Remind me again ........ what is the cutoff AR range that gets classified as .VLAR???? I saw some .09~ range tasks on the GPU's that awarded ~~160 or so credits. They were not tagged as VLAR. Took about twice as long to run than the typical .40~ AR range tasks ...about 24 minutes on my 970's doing .5 tasks each. I don't think I had ever seen tasks with that low an AR on the GPU's before.


From post: https://setiathome.berkeley.edu/forum_thread.php?id=77990&postid=1715144#1715144

"Work Units fall into 3 Angle Rate (AR) ranges - Very Low (VLAR, <0.12), Mid-Range (0.12 - 0.99) and Very High (VHAR, aka "Shorties", >1.0). Those numbers are approximate."
5) Message boards : Number crunching : Panic Mode On (102) Server Problems? (Message 1762996)
Posted 5 days ago by Tutankhamon
I'm not getting any GPU work, either for nVidia or ATI...

I am, but it's taking anywhere between 3-7 requests to get it.
There's been a lot of VLAR work around for a while now, but it looks like the percentage of it versus shorties/normal WUs has increased even further over the last couple of days.
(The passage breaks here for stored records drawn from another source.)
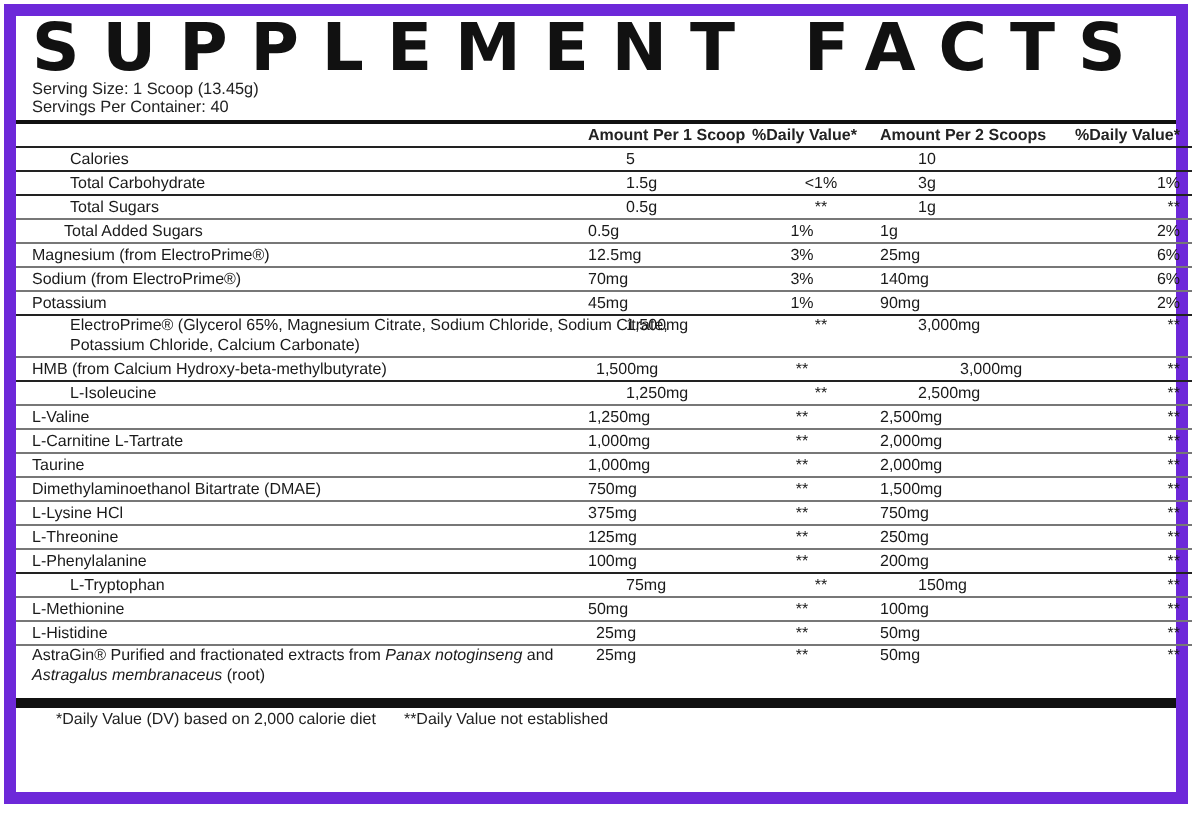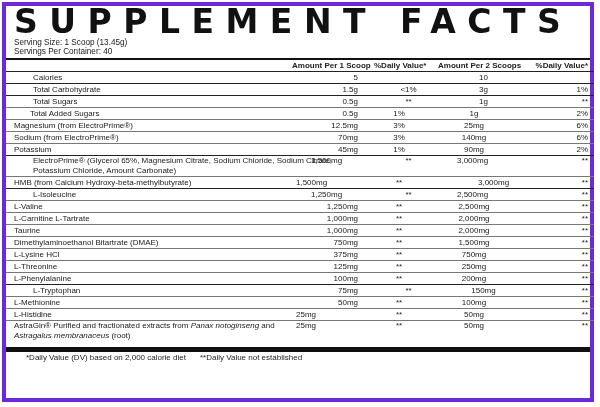"SUPPLEMENT FACTS" .panel { border: 4px solid #6d28d9 -> 6px solid #6d28d9 }
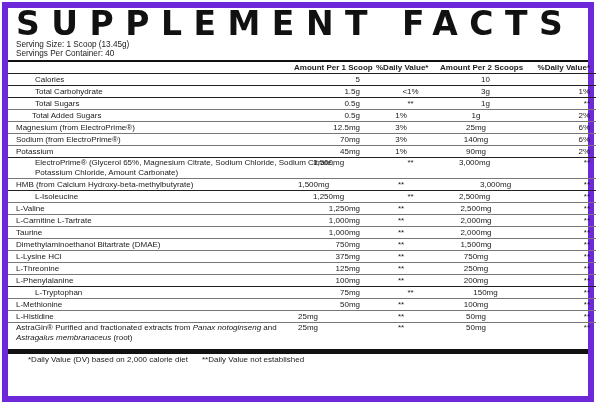"Amount Per 1 Scoop" .c-amt1 { text-align: right -> none }
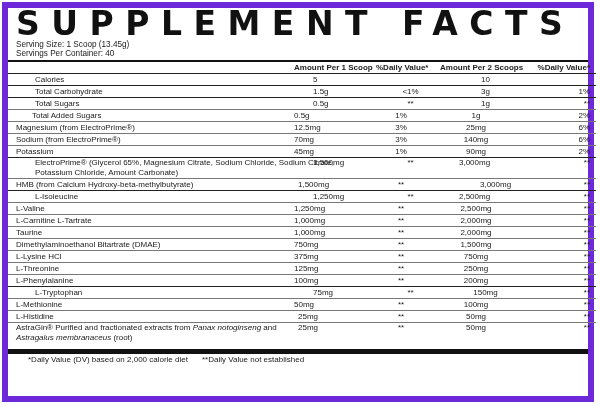"Amount Per 2 Scoops" .c-amt2 { text-align: center -> left }
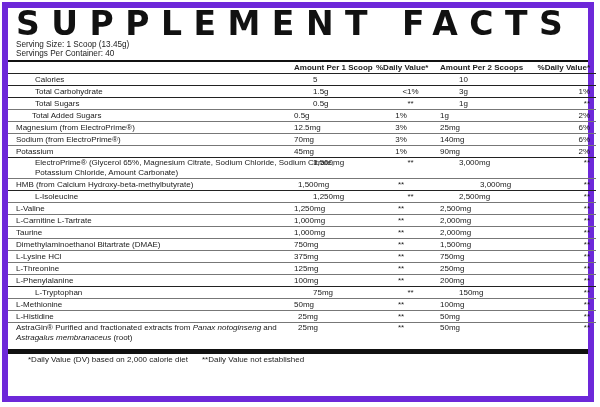"Potassium Chloride, Amount Carbonate)" div { text: Amount -> Calcium }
Yes, it's an enormous amount of VLARs out there now, and the AR's we get for our GPU's are mostly low ARs relatively close to being classified as VLARs.

The mix of ARs we get now for GPU, is certainly not what we are used to get. That complicates my testing of the new OpenCL SoG app, comparing it to CUDA50. I'm almost out of hair to pull from my head by now :-)
6) Message boards : Number crunching : OpenCL NV MultiBeam v8 SoG edition for Windows (Message 1762963)
Posted 5 days ago by Tutankhamon

I can live with 50% of a full core per task. Should I raise or lower the -use_sleep_ex 5, to achieve higher CPU usage?


Well, this number provided to Sleep() call and means number of milliseconds for that thread going to sleep.

I would not recommend to use -use_sleep_ex N in production w/o variation of N first to find sweet spot.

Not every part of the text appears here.